* [Problem to work on]
Transcribe the listing exactly, so that nothing but the pictures is missing.

*** Block opens ***

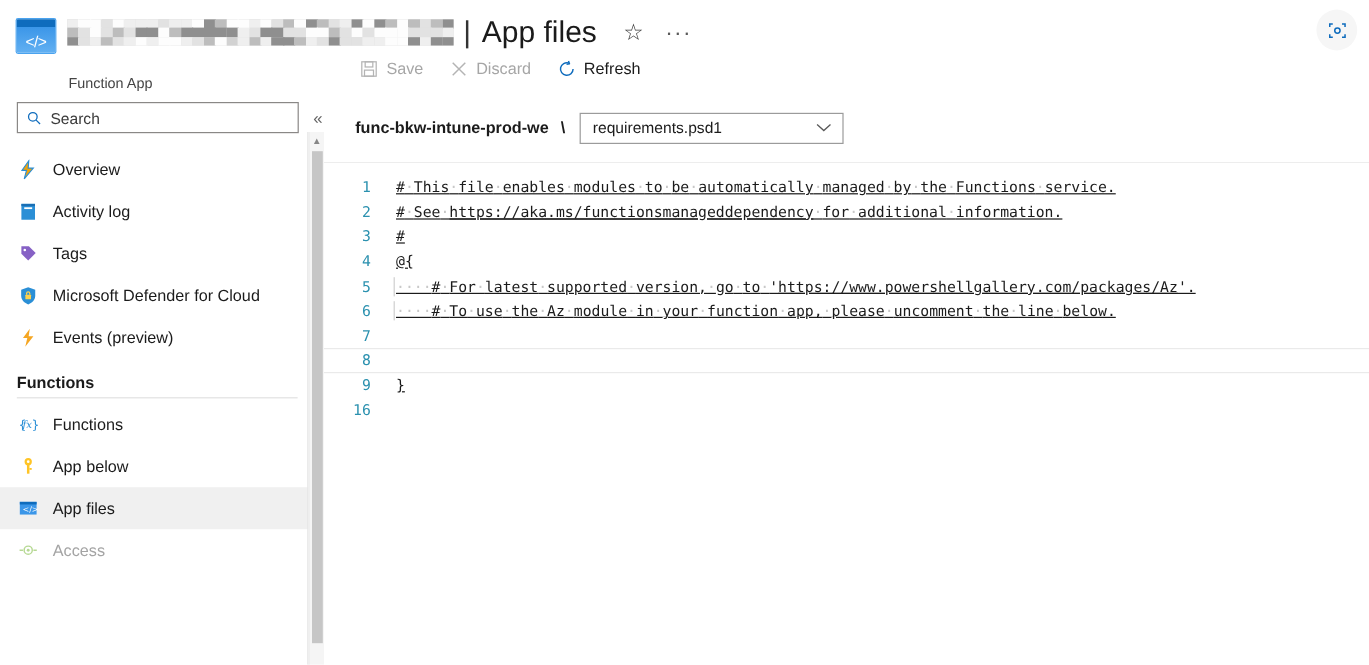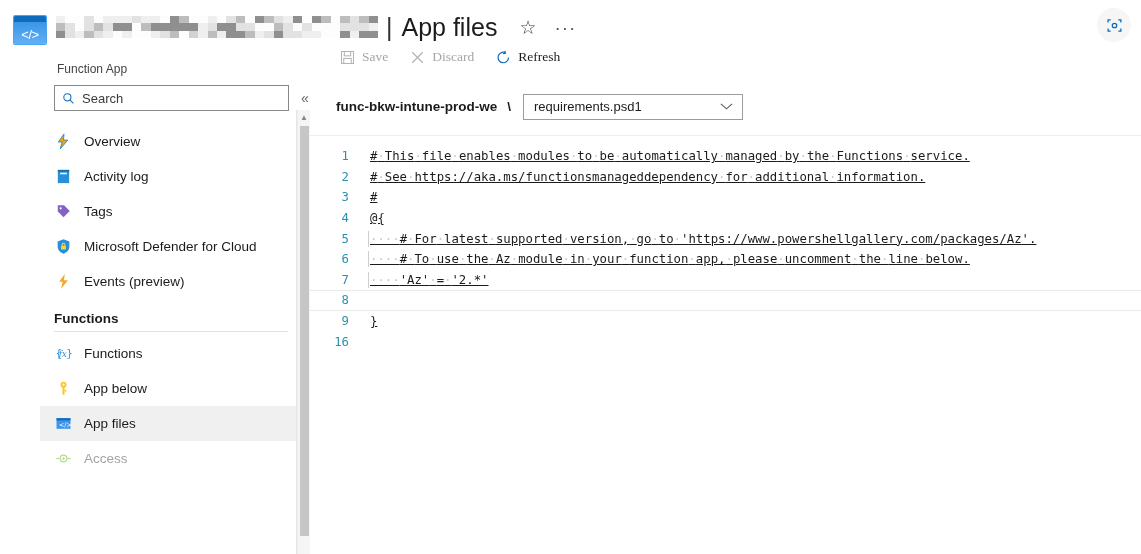"Save" .cmdbar { font-family: Liberation Serif, serif -> none }
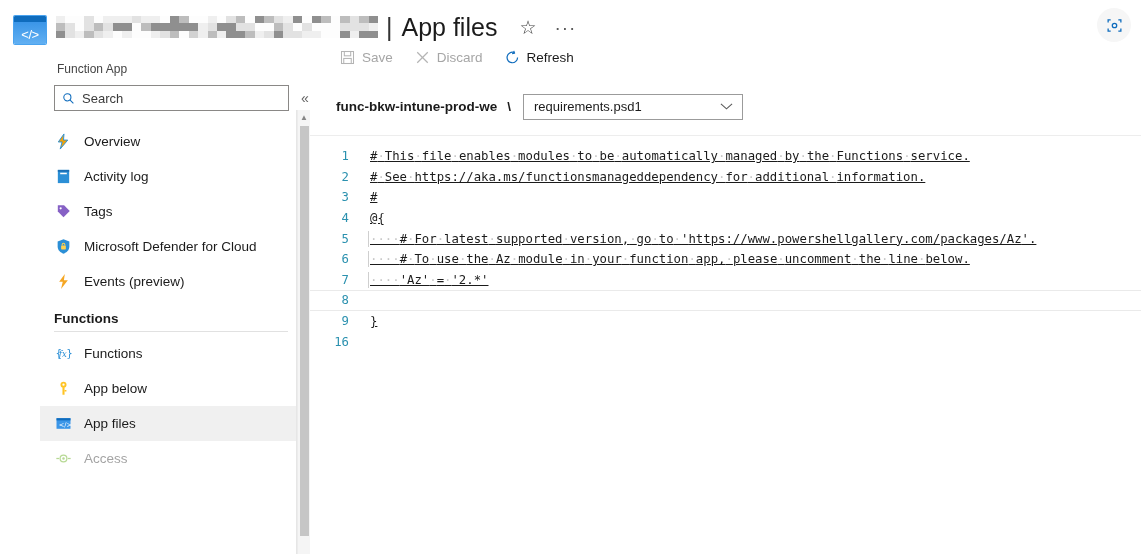"Search" .left { margin-left: 40px -> none }
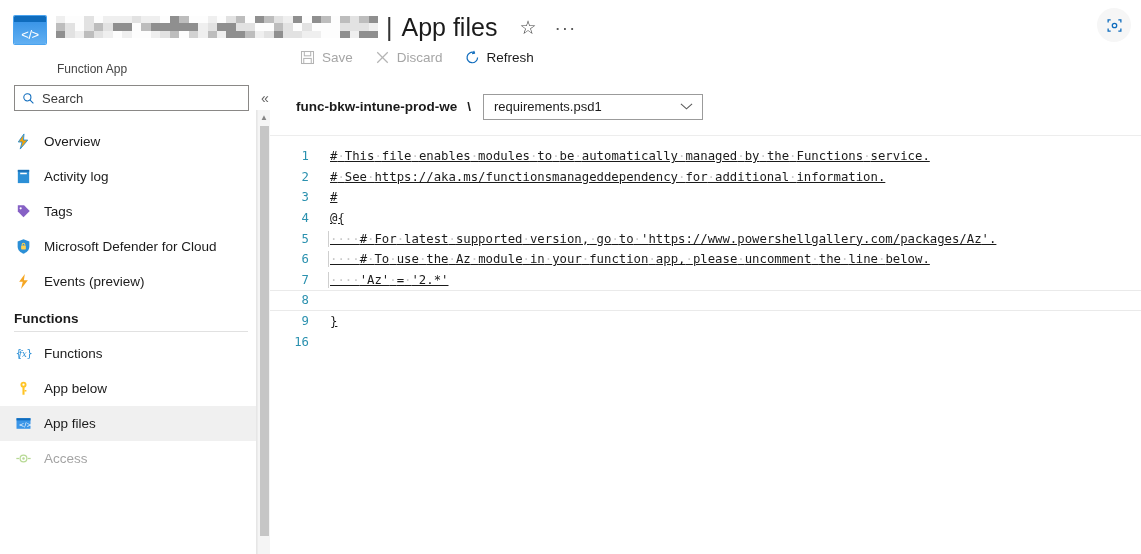"····'Az'·=·'2.*'" div.codecell { html: <div><span></span><span>····</span>'Az'<span>·</span>=<span>·</span>'2.*'</div> -> none }
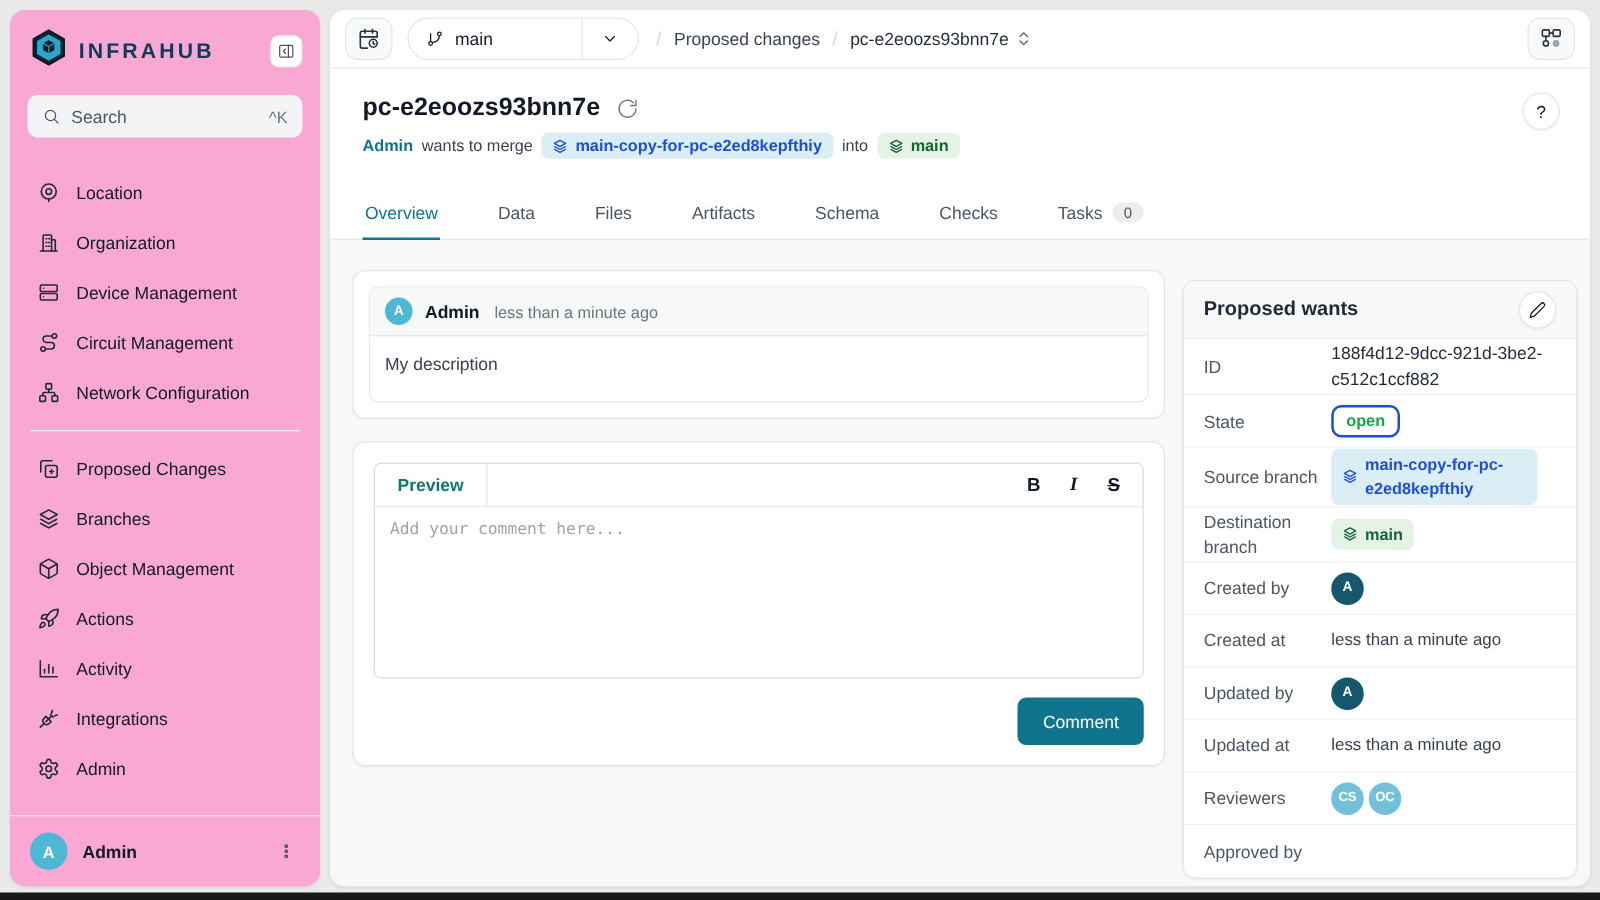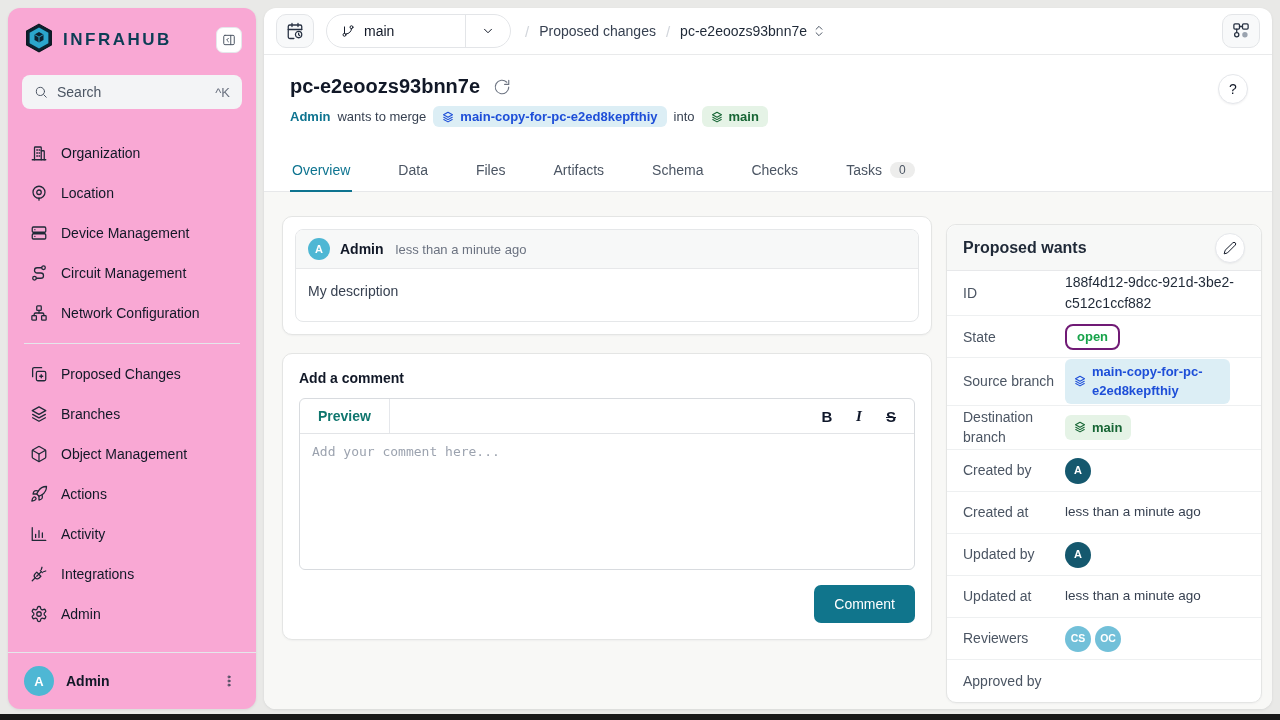"Organization" div.nav-item { order: before "Location" -> after "Location" }
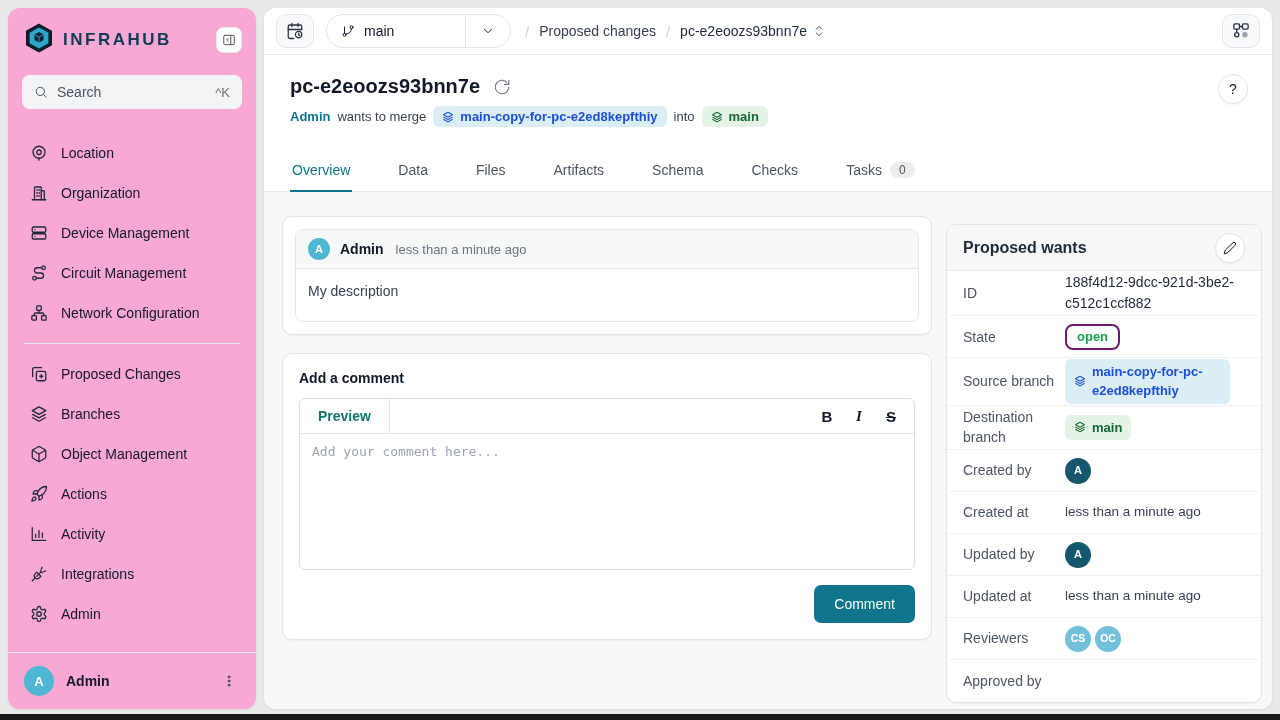"open" .state-badge { border: 2px solid #701a75 -> 2px solid #1d4ed8 }
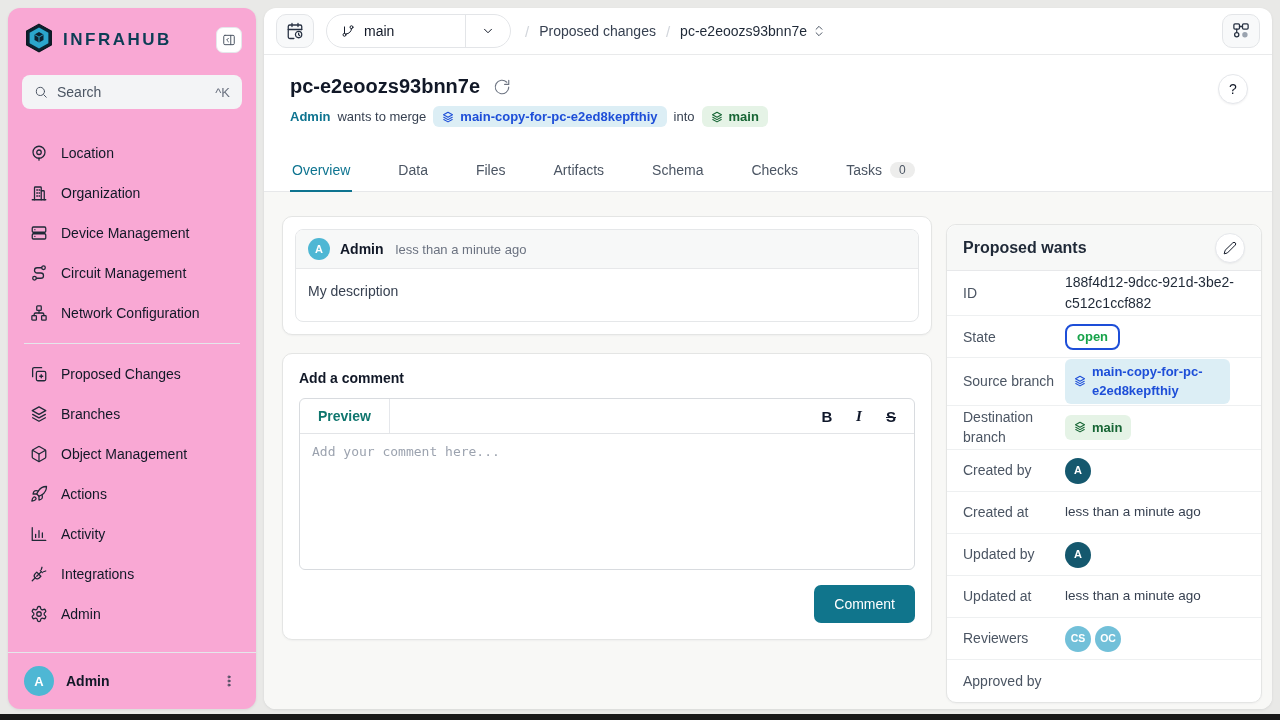"Add a comment" div.composer-heading { html: <div>Add a comment</div> -> none }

*** Block closes ***

* [Written reply]
"Save" .cmdbar { font-family: Liberation Serif, serif -> none }
"Search" .left { margin-left: 40px -> none }
"····'Az'·=·'2.*'" div.codecell { html: <div><span></span><span>····</span>'Az'<span>·</span>=<span>·</span>'2.*'</div> -> none }
"Organization" div.nav-item { order: before "Location" -> after "Location" }
"open" .state-badge { border: 2px solid #701a75 -> 2px solid #1d4ed8 }
"Add a comment" div.composer-heading { html: <div>Add a comment</div> -> none }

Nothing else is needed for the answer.